MoveOn.org had them worried too. It is no mistake that CBS decided that the rather mild MoveOn contest winner was "too controversial" to air during the Superbowl. (Of course, there is no controversy in the message that drinking Budweiser will get you laid by beautiful women you aren't married to. Or in last year's ad proclaiming that smoking marijuana causes terrorism.)

So the empire struck back and it struck back hard, grinding the Dean point off our attack, leaving us with a field that consists of a nice guy who may have been in Washington long enough to dissolve his spine, two crypto-Republicans, a New Age mystic with a bad haircut, the champion of Tawana Brawley, and a sweetly telegenic southerner, about whom no one seems to know much of anything.

More to the point, they may have eliminated the candidate most likely to defeat George Bush, whose adventures at home and abroad are likely to make for another four years of riveting television.

Or have they? Howard Dean has hardly retired from the race, even though he will be running uphill from here. And it may be that the traditional media have done us a favor by beating some of the smug snot-nose out of us. One of problems with the groups that form on the Internet, the readers of this blog being something of an exception, is that they often end up being self-reifying fields of ideological homogeneity. We create our own ideological ghettos which seem much larger to us than they are.

Moreover, while many of us are convinced that the Internet is a powerful environment for organizing belief, it is also a great cacophony against which even the diminished voice of broadcast retains a kind of clarity. I believe I have just seen demonstrated the power of that signal. Can we create one of our own that is heard as clearly by the public in general? That remains to be seen. Now, at least, we know what we're up against.

Of course, there remains the possibility that the big media didn't beat Howard Dean in Iowa and New Hampshire at all. It may simply be that the new media failed to win. We may have been too glued to our monitors to remember that while elections get won by money - 12 out of 13 races in the last Congressional elections were won by the candidate who spent the most - they are also won by people on the ground. Regardless of who wins the Democratic nomination, we will have to work very hard, in dreary, traditional ways, to get him elected.

Some of us believe that another four years of the Bush Administration might turn America into something so oligarchical that it will make Mexico look like Sweden, so broke that the dollar will buy less than the Hungarian pengo, surveillant enough to make East Germany look like a good start, and puritanical enough to make Cotton Mather feel at home.
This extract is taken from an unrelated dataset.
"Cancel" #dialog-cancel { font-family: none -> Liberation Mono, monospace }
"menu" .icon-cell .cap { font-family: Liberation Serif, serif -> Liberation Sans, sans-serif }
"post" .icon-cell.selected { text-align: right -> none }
Some of us want a president who is straight about his real reasons for sending our kids off to die and kill other kids, a government that is of, for, and by more people than will fit on the Forbes list, and a military that isn't simply a private security force for the Fortune 500. We want to give our grandchildren something more than a crushing debt and a country too stripped of resources and opportunities to pay it off. The stakes seem high to us.

But if we feel that way, and many of us do, we will have to knock on doors and persuade the folks inside to turn off their televisions and talk about what's really going on, just as we will have to turn off our computers occasionally to have such exchanges. If we are to restore democracy in America, we will have to get out amongst 'em and engage in it. I believe our arguments are persuasive, but we have to present them in person to the people who don't already believe us.